──────── Material supplied ────────

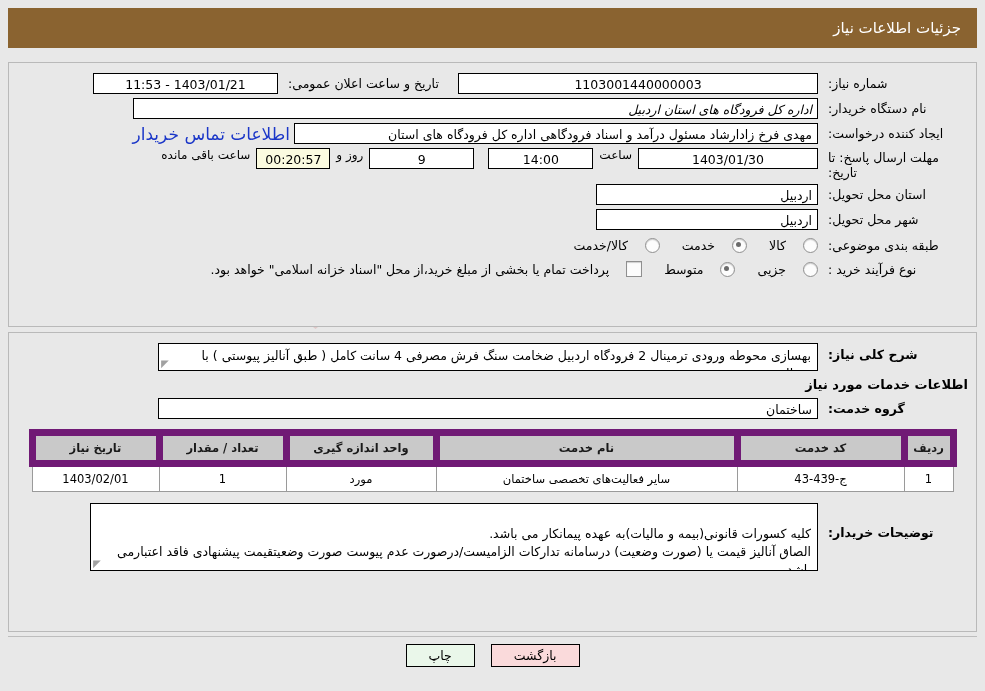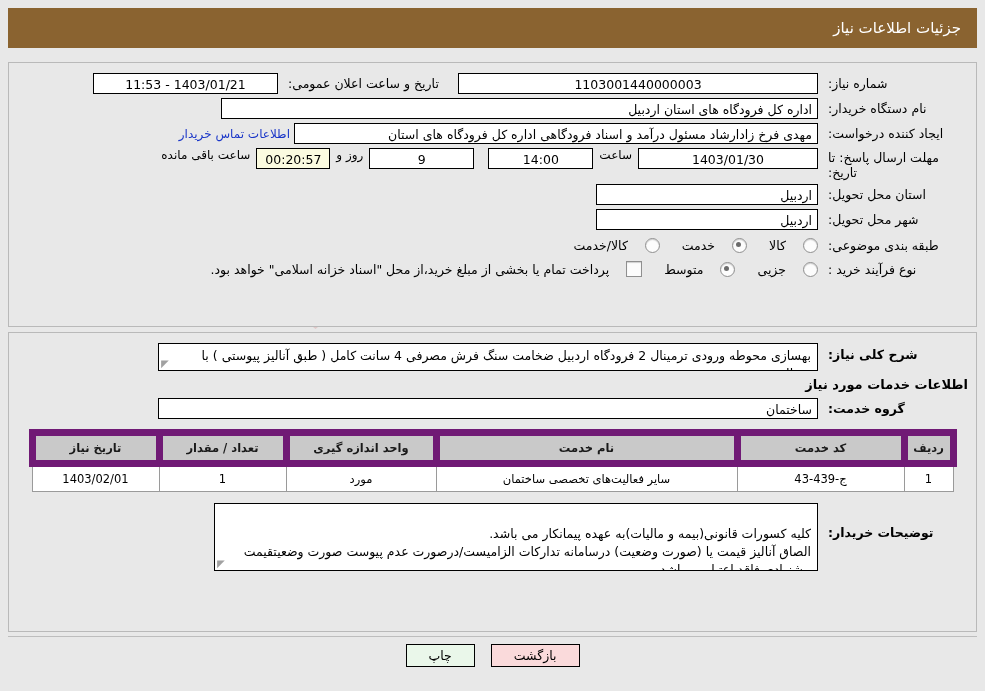--- a/index.html
+++ b/index.html
@@ -72,21 +72,21 @@
   .lbl.b{font-weight:bold;}
   .fld{
     background:#fff;border:1px solid #000;height:21px;line-height:21px;
     padding:0 5px;font-size:12.5px;box-sizing:border-box;
     text-align:right;overflow:hidden;white-space:nowrap;
     font-family:"DejaVu Sans",sans-serif;
   }
   .fld.ctr{text-align:center;}
   .fld.yel{background:#fbfbe0;}
   .inline-note{font-size:12px;padding:0 6px;white-space:nowrap;}
-  .link{color:#1a36c8;font-size:12px;padding:0 4px;white-space:nowrap;cursor:pointer;}
+  .link{color:#1a36c8;font-size:17px;padding:0 4px;white-space:nowrap;cursor:pointer;}
 
   
   .radio{
     width:13px;height:13px;border-radius:50%;
     border:1px solid #8f8f8f;background:#fcfcfc;
     display:inline-block;vertical-align:middle;position:relative;flex:none;
     box-shadow:inset 0 1px 1px rgba(0,0,0,.18);
   }
   .radio.on::after{
     content:"";position:absolute;left:3px;top:3px;width:5px;height:5px;
@@ -157,21 +157,21 @@
 
     <div class="row">
       <div class="lbl">شماره نیاز:</div>
       <div class="fld ctr" style="width:360px;">1103001440000003</div>
       <div class="lbl" style="width:180px;text-align:left;">تاریخ و ساعت اعلان عمومی:</div>
       <div class="fld ctr" style="width:185px;">1403/01/21 - 11:53</div>
     </div>
 
     <div class="row">
       <div class="lbl">نام دستگاه خریدار:</div>
-      <div class="fld" style="width:597px;">اداره کل فرودگاه های استان اردبیل</div>
+      <div class="fld" style="width:685px;font-style:italic;">اداره کل فرودگاه های استان اردبیل</div>
     </div>
 
     <div class="row">
       <div class="lbl">ایجاد کننده درخواست:</div>
       <div class="fld" style="width:524px;">مهدی فرخ زادارشاد مسئول درآمد و اسناد فرودگاهی اداره کل فرودگاه های استان</div>
       <div class="link">اطلاعات تماس خریدار</div>
     </div>
 
     <div class="row" style="align-items:flex-start;">
       <div class="lbl" style="line-height:15px;padding-top:2px;">مهلت ارسال پاسخ: تا تاریخ:</div>
@@ -267,21 +267,21 @@
             <td>مورد</td>
             <td>1</td>
             <td>1403/02/01</td>
           </tr>
         </tbody>
       </table>
     </div>
 
     <div class="row" style="align-items:flex-start;margin-top:11px;">
       <div class="lbl b" style="padding-top:22px;">توضیحات خریدار:</div>
-      <div class="ta" style="width:604px;height:68px;white-space:pre-line;">
+      <div class="ta" style="width:728px;height:68px;white-space:pre-line;">
         <span>کلیه کسورات قانونی(بیمه و مالیات)به عهده پیمانکار می باشد.
 الصاق آنالیز قیمت یا (صورت وضعیت) درسامانه تدارکات الزامیست/درصورت عدم پیوست صورت وضعیتقیمت پیشنهادی فاقد اعتبارمی باشد.</span>
         <span class="grip"></span>
       </div>
     </div>
 
   </div>
 </div>
 
 <div class="hr-line"></div>

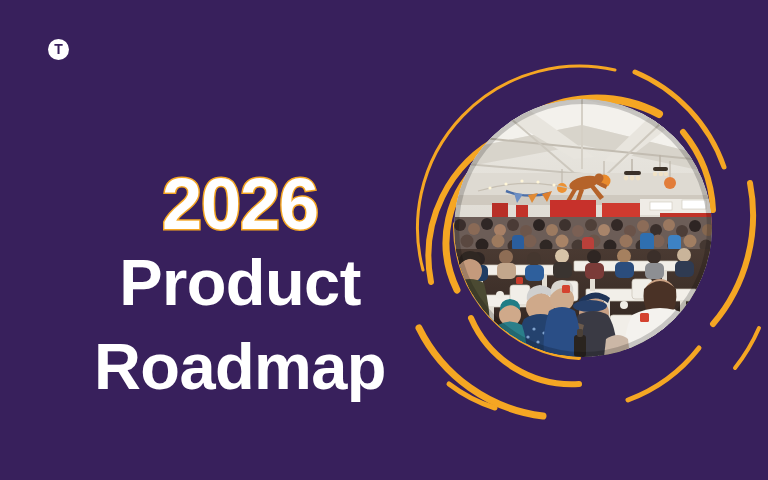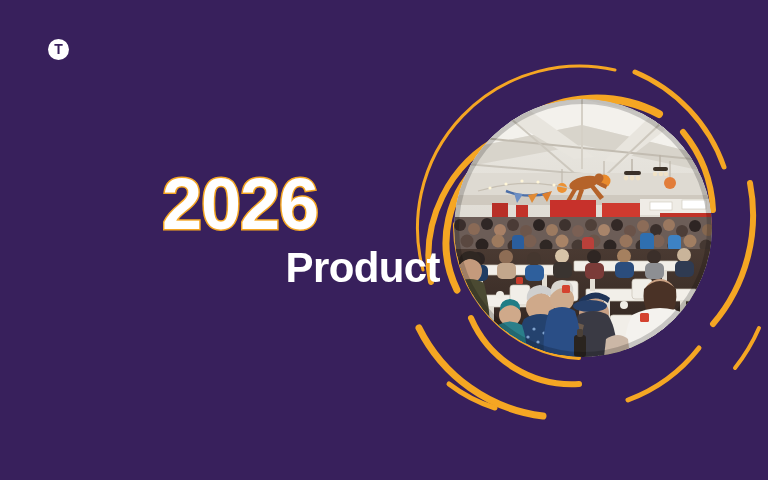--- a/index.html
+++ b/index.html
@@ -76,27 +76,26 @@
     font-weight: 700;
     line-height: 1.02;
     color: #ffffff;
     letter-spacing: -1px;
     -webkit-text-stroke: 3px #f5a623;
     paint-order: stroke fill;
     display: block;
   }
   .headline-line {
     font-family: "Liberation Sans", sans-serif;
-    font-size: 42px;
+    font-size: 65px;
     font-weight: 700;
     line-height: 1.28;
     color: #ffffff;
     letter-spacing: -0.6px;
     display: block;
-    text-align: right;
   }
 
   
   .ring-cluster {
     position: absolute;
     left: 383px;
     top: 28px;
     width: 400px;
     height: 400px;
   }
@@ -416,15 +415,16 @@
 
   <div class="logo-block">
     <span class="logo-badge">
       <span class="logo-badge-letter">T</span>
     </span>
   </div>
 
   <div class="headline">
     <span class="headline-year">2026</span>
     <span class="headline-line">Product</span>
+    <span class="headline-line">Roadmap</span>
   </div>
 
 </div>
 
 </body></html>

────────

Print every entry above verbatim but drop the images.

Written solution:
--- a/index.html
+++ b/index.html
@@ -72,21 +72,21 @@
   .lbl.b{font-weight:bold;}
   .fld{
     background:#fff;border:1px solid #000;height:21px;line-height:21px;
     padding:0 5px;font-size:12.5px;box-sizing:border-box;
     text-align:right;overflow:hidden;white-space:nowrap;
     font-family:"DejaVu Sans",sans-serif;
   }
   .fld.ctr{text-align:center;}
   .fld.yel{background:#fbfbe0;}
   .inline-note{font-size:12px;padding:0 6px;white-space:nowrap;}
-  .link{color:#1a36c8;font-size:12px;padding:0 4px;white-space:nowrap;cursor:pointer;}
+  .link{color:#1a36c8;font-size:17px;padding:0 4px;white-space:nowrap;cursor:pointer;}
 
   
   .radio{
     width:13px;height:13px;border-radius:50%;
     border:1px solid #8f8f8f;background:#fcfcfc;
     display:inline-block;vertical-align:middle;position:relative;flex:none;
     box-shadow:inset 0 1px 1px rgba(0,0,0,.18);
   }
   .radio.on::after{
     content:"";position:absolute;left:3px;top:3px;width:5px;height:5px;
@@ -157,21 +157,21 @@
 
     <div class="row">
       <div class="lbl">شماره نیاز:</div>
       <div class="fld ctr" style="width:360px;">1103001440000003</div>
       <div class="lbl" style="width:180px;text-align:left;">تاریخ و ساعت اعلان عمومی:</div>
       <div class="fld ctr" style="width:185px;">1403/01/21 - 11:53</div>
     </div>
 
     <div class="row">
       <div class="lbl">نام دستگاه خریدار:</div>
-      <div class="fld" style="width:597px;">اداره کل فرودگاه های استان اردبیل</div>
+      <div class="fld" style="width:685px;font-style:italic;">اداره کل فرودگاه های استان اردبیل</div>
     </div>
 
     <div class="row">
       <div class="lbl">ایجاد کننده درخواست:</div>
       <div class="fld" style="width:524px;">مهدی فرخ زادارشاد مسئول درآمد و اسناد فرودگاهی اداره کل فرودگاه های استان</div>
       <div class="link">اطلاعات تماس خریدار</div>
     </div>
 
     <div class="row" style="align-items:flex-start;">
       <div class="lbl" style="line-height:15px;padding-top:2px;">مهلت ارسال پاسخ: تا تاریخ:</div>
@@ -267,21 +267,21 @@
             <td>مورد</td>
             <td>1</td>
             <td>1403/02/01</td>
           </tr>
         </tbody>
       </table>
     </div>
 
     <div class="row" style="align-items:flex-start;margin-top:11px;">
       <div class="lbl b" style="padding-top:22px;">توضیحات خریدار:</div>
-      <div class="ta" style="width:604px;height:68px;white-space:pre-line;">
+      <div class="ta" style="width:728px;height:68px;white-space:pre-line;">
         <span>کلیه کسورات قانونی(بیمه و مالیات)به عهده پیمانکار می باشد.
 الصاق آنالیز قیمت یا (صورت وضعیت) درسامانه تدارکات الزامیست/درصورت عدم پیوست صورت وضعیتقیمت پیشنهادی فاقد اعتبارمی باشد.</span>
         <span class="grip"></span>
       </div>
     </div>
 
   </div>
 </div>
 
 <div class="hr-line"></div>

--- a/index.html
+++ b/index.html
@@ -76,27 +76,26 @@
     font-weight: 700;
     line-height: 1.02;
     color: #ffffff;
     letter-spacing: -1px;
     -webkit-text-stroke: 3px #f5a623;
     paint-order: stroke fill;
     display: block;
   }
   .headline-line {
     font-family: "Liberation Sans", sans-serif;
-    font-size: 42px;
+    font-size: 65px;
     font-weight: 700;
     line-height: 1.28;
     color: #ffffff;
     letter-spacing: -0.6px;
     display: block;
-    text-align: right;
   }
 
   
   .ring-cluster {
     position: absolute;
     left: 383px;
     top: 28px;
     width: 400px;
     height: 400px;
   }
@@ -416,15 +415,16 @@
 
   <div class="logo-block">
     <span class="logo-badge">
       <span class="logo-badge-letter">T</span>
     </span>
   </div>
 
   <div class="headline">
     <span class="headline-year">2026</span>
     <span class="headline-line">Product</span>
+    <span class="headline-line">Roadmap</span>
   </div>
 
 </div>
 
 </body></html>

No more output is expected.